Qualcuno ci può anticipare quale sarà? così pensiamo di più alle cose veramente importanti della vita… 🙂
Bè, CO2 è un gas serra per cui un ruolo nel clima ce l’ha. A fianco di ciò c’è l’idea di catastrofe e di causa unica della stessa attorno a cui si fa muovere l’economia. Su questo abbiamo diverse “prove di catastrofe” fra cui ricordo non solo il buco dell’ozono ma anche le piogge acide (che in teoria avrebbero dovuto dovevano distruggere le foreste a livello globale, mentre le stesse stanno oggi espandendosi in modo sensibile (global greening – es: http://www.mdpi.com/2072-4292/5/10/4799/htm).
Come sempre le cause sono tante e la causa unica e totalizzante serve per far marciare le masse, e in ciò peraltro non colgo nulla di nuovo sotto il sole risetto a qunto già descitto dal sommo Dante nel girone degli ignavi.
Grazie Luigi, l’argomento e’ davvero interessante e offre spunti molteplici. Mi interessa in particolare il discorso legato al feedback negativo, assolutamente fuori moda in un periodo in cui gli unici feedback citati sembrano essere quelli positivi. Forse sono state proprio le implicazioni “rivoluzionarie” a suggerire una certa cautela nel pubblicare i risultati.
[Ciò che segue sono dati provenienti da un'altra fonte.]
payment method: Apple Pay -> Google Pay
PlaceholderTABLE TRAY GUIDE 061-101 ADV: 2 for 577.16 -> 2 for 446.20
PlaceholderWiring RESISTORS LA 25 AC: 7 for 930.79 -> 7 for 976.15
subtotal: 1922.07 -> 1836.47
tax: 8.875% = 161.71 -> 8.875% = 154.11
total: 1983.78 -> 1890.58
Un po’ come per il global greening, di cui si parlava gia’ anni fa, ma che ancora oggi fa una gran fatica ad arrivare alle masse, sia pur filtrato dal solito disclaimer “stiamo meglio perche’ staremo peggio”…
Caro Massimo,
i feed-back negativi sono sempre nel cuore di chi si occupa i climatologia in quanto in loro assenza il sistema andrebbe rapidamente incontro a riscaldamento inarrestabile (runaway greenhouse effect).
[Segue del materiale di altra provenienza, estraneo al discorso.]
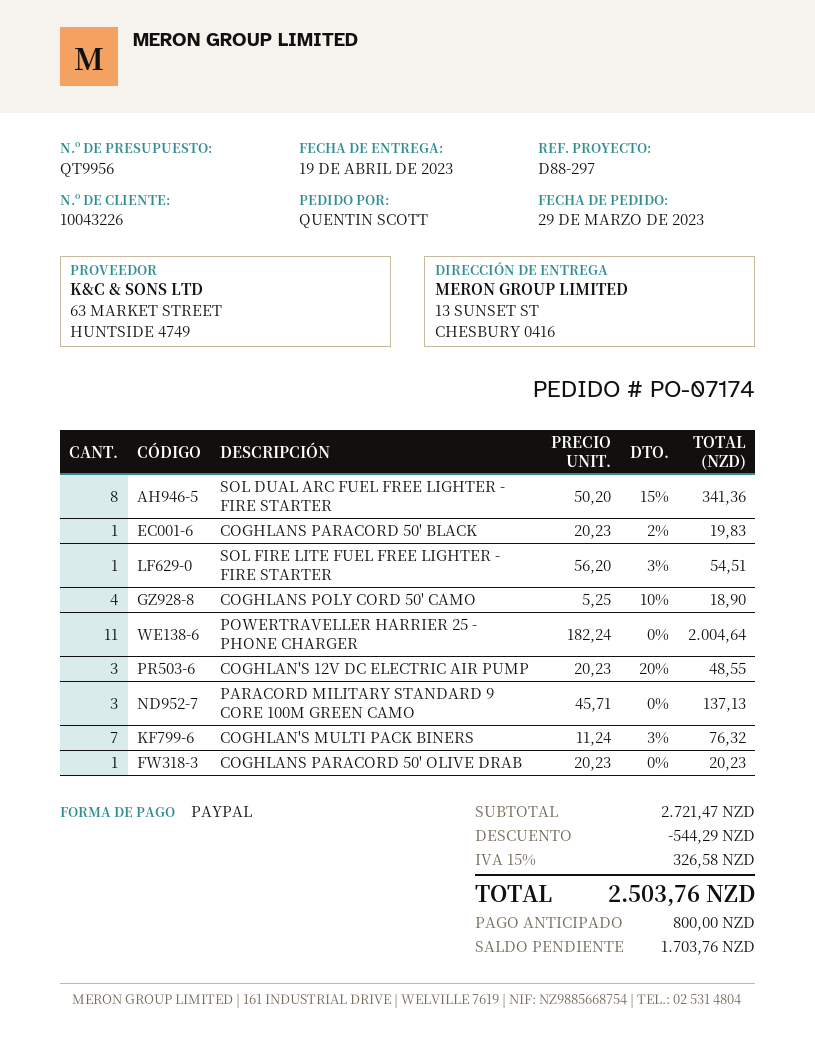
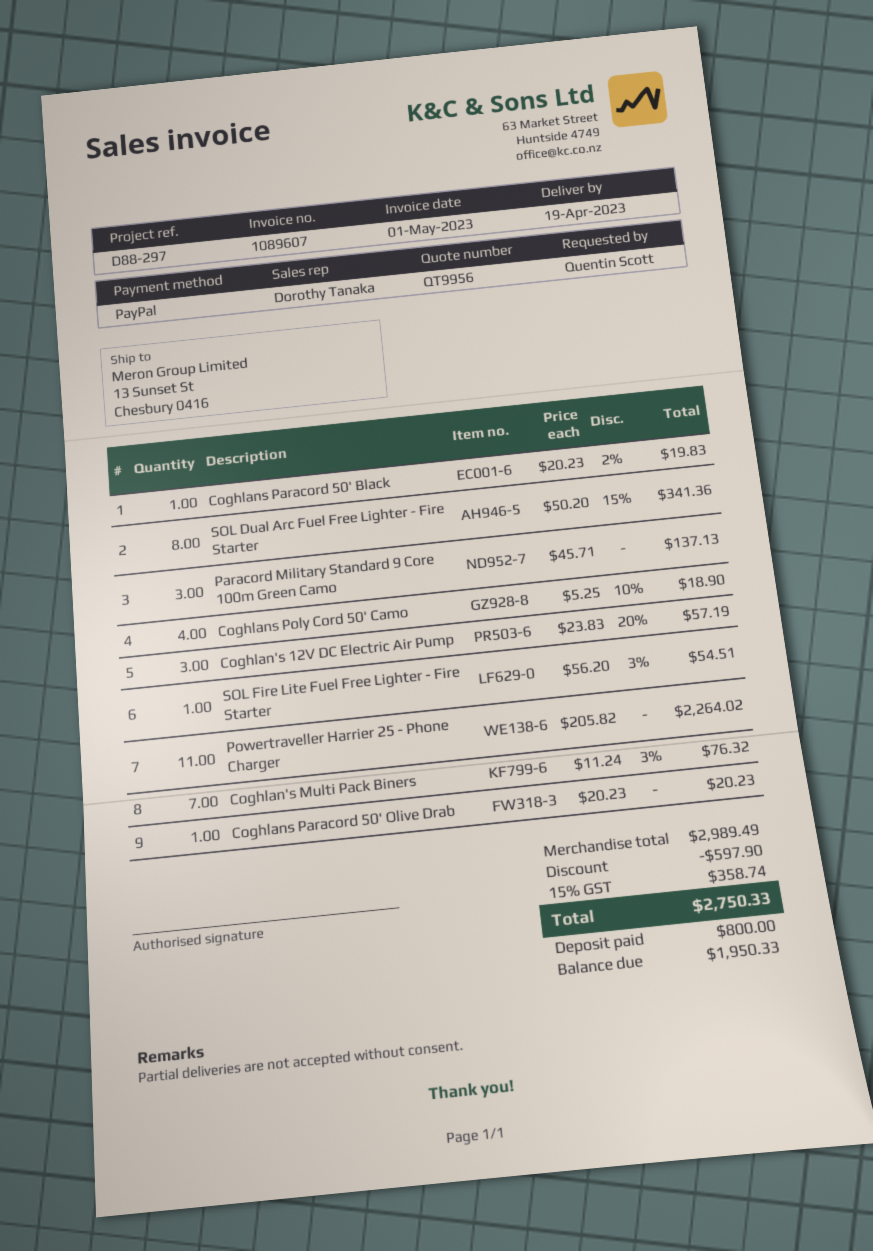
POWERTRAVELLER HARRIER 25 - PHONE CHARGER: 11 x 182.24 = 2004.64 -> 11 x 205.82 = 2264.02
COGHLAN'S 12V DC ELECTRIC AIR PUMP: 3 x 20.23 - 20% = 48.55 -> 3 x 23.83 - 20% = 57.19
subtotal: 2721.47 -> 2989.49
discount: 544.29 -> 597.90
tax: 15% = 326.58 -> 15% = 358.74
total: 2503.76 -> 2750.33
balance: 1703.76 -> 1950.33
Se guardiamo il diagramma delle temperature globali dal 1850 ad oggi esso manifesta un caratteristico andamento a denti di sega frutto su qualcosa che spinge verso l’alto (El Nino, più CO2, meno nubi o quant’altro) e qualcos’altro che tira il sistema verso il basso (e sono i feed-bak negativi che tendono a riportare il tutto allo stato iniziale).
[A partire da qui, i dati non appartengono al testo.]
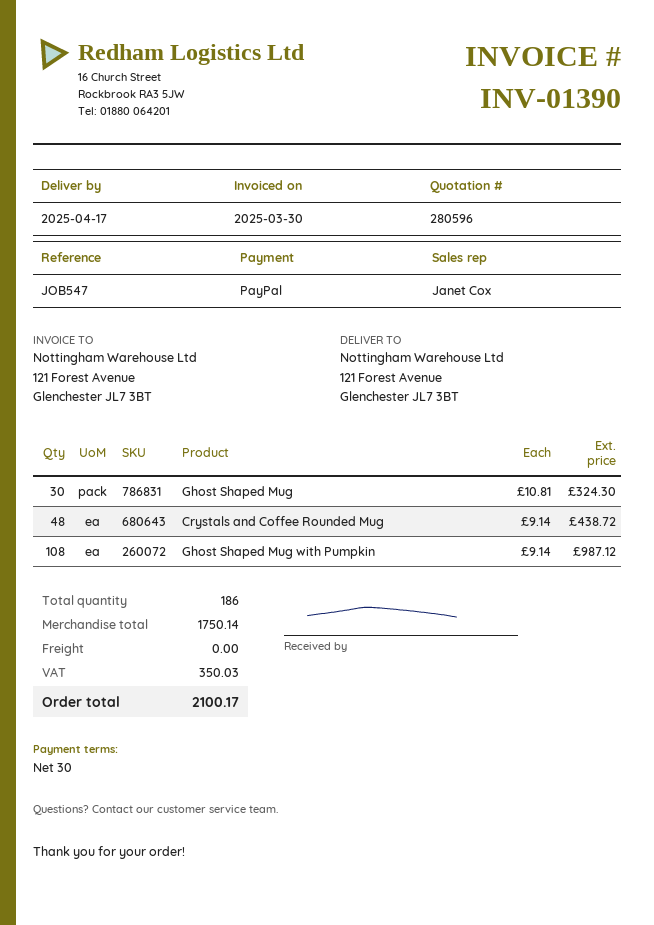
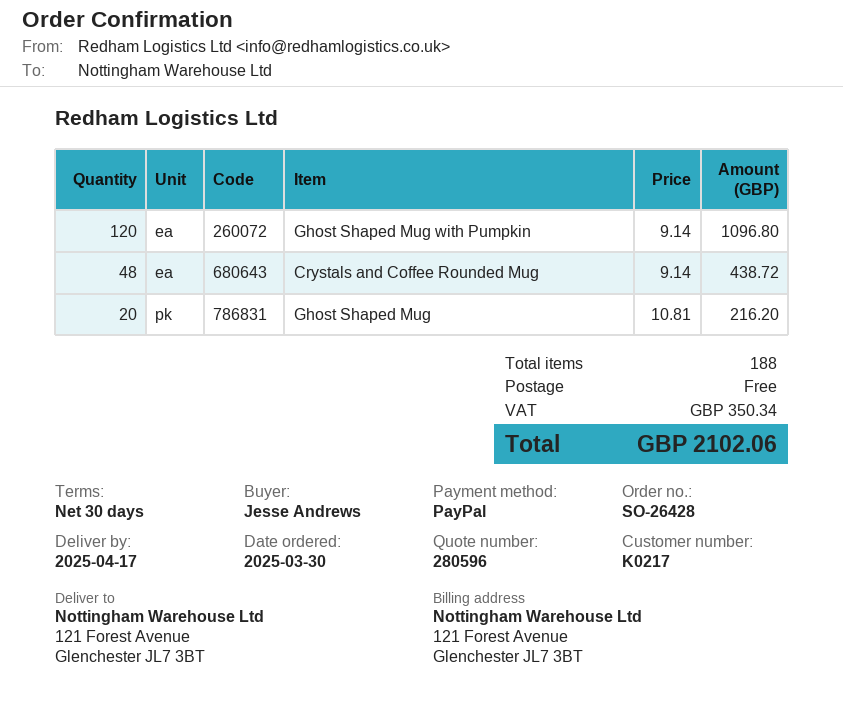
Ghost Shaped Mug: 30 x 10.81 = 324.30 -> 20 x 10.81 = 216.20
Ghost Shaped Mug with Pumpkin: 108 x 9.14 = 987.12 -> 120 x 9.14 = 1096.80
total quantity: 186 -> 188
tax: 350.03 -> 350.34
total: 2100.17 -> 2102.06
Da questo punto di vista è particolarmente impressionante osservare il fatto che le temperature globali negli anni 50-70 del XX secolo erano ritornate a livelli ottocenteschi, il che scombussolò non poco i climatologi, dimostrando anche che la categoria (come spesso accade peraltro agli economisti) va spesso a rimorchio dei dati. Peraltro la diminuzione delle temperature globali verificatasi fra gli anni 50 e 70 è stata a lungo attribuita alle emissioni antropiche di SO2, una spiegazione che appare oggi parecchio indebolita alla luce dei risultati di CLOUD (ed questo mi pare uno dei grandi meriti di tale esperimento, nel senso che ci invita a ragionare eliminando alcuni vetusti paraocchi).